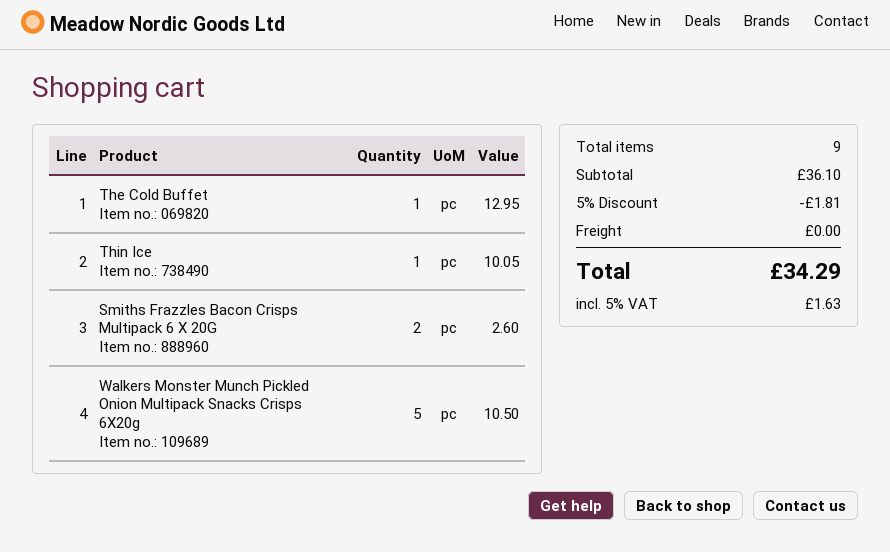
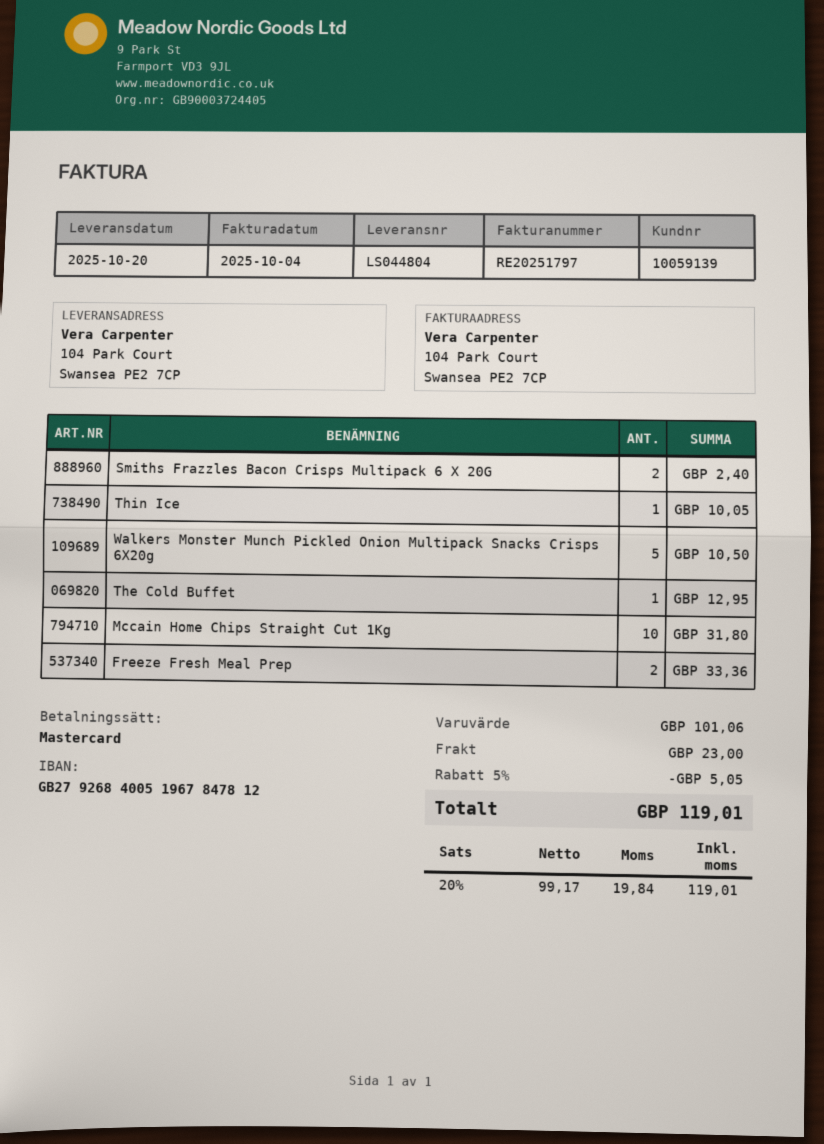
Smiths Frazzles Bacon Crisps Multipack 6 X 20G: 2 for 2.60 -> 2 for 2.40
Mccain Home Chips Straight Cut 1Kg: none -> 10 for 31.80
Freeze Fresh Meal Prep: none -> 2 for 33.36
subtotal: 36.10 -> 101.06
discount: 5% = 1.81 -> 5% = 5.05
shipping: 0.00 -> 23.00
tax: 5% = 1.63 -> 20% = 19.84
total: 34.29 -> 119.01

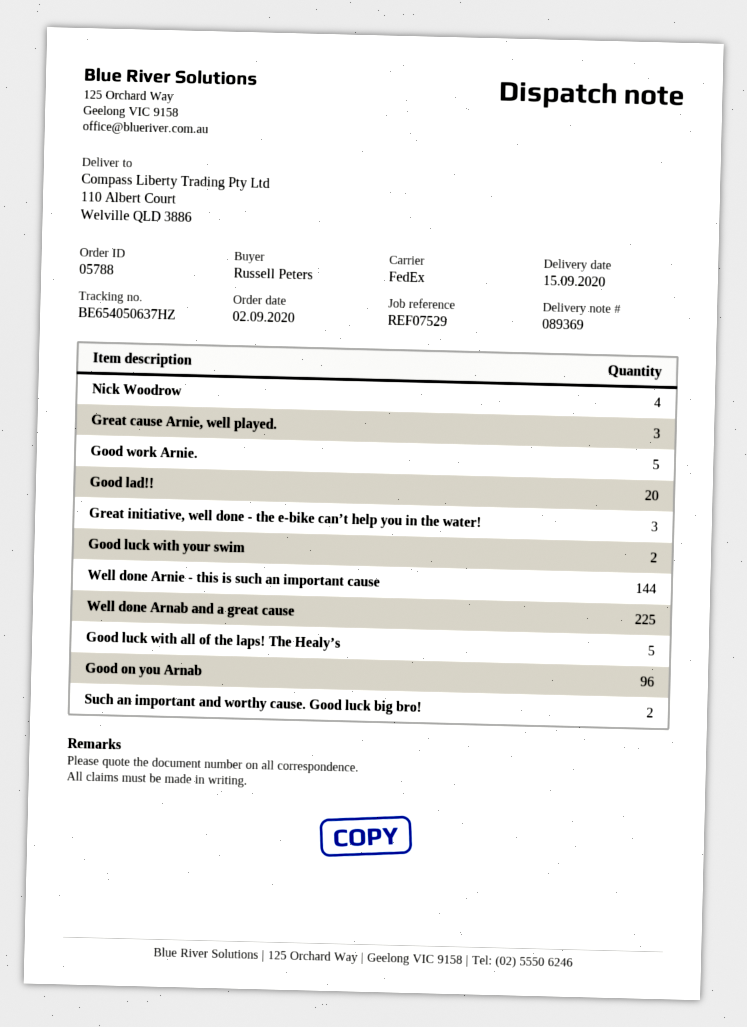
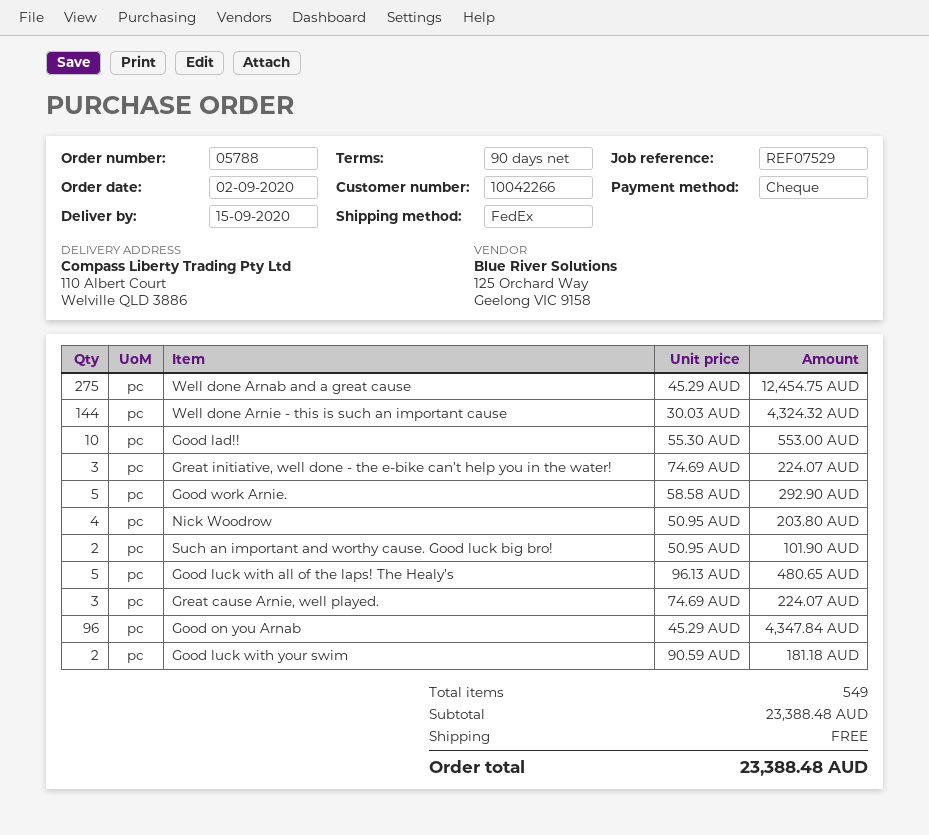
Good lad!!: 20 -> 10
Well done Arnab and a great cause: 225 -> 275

==================================================

**TO DO:**
Copy every line above exactly, leaving no picture in the copy.

**RESPONSE TO THIS EXERCISE:**
Smiths Frazzles Bacon Crisps Multipack 6 X 20G: 2 for 2.60 -> 2 for 2.40
Mccain Home Chips Straight Cut 1Kg: none -> 10 for 31.80
Freeze Fresh Meal Prep: none -> 2 for 33.36
subtotal: 36.10 -> 101.06
discount: 5% = 1.81 -> 5% = 5.05
shipping: 0.00 -> 23.00
tax: 5% = 1.63 -> 20% = 19.84
total: 34.29 -> 119.01

Good lad!!: 20 -> 10
Well done Arnab and a great cause: 225 -> 275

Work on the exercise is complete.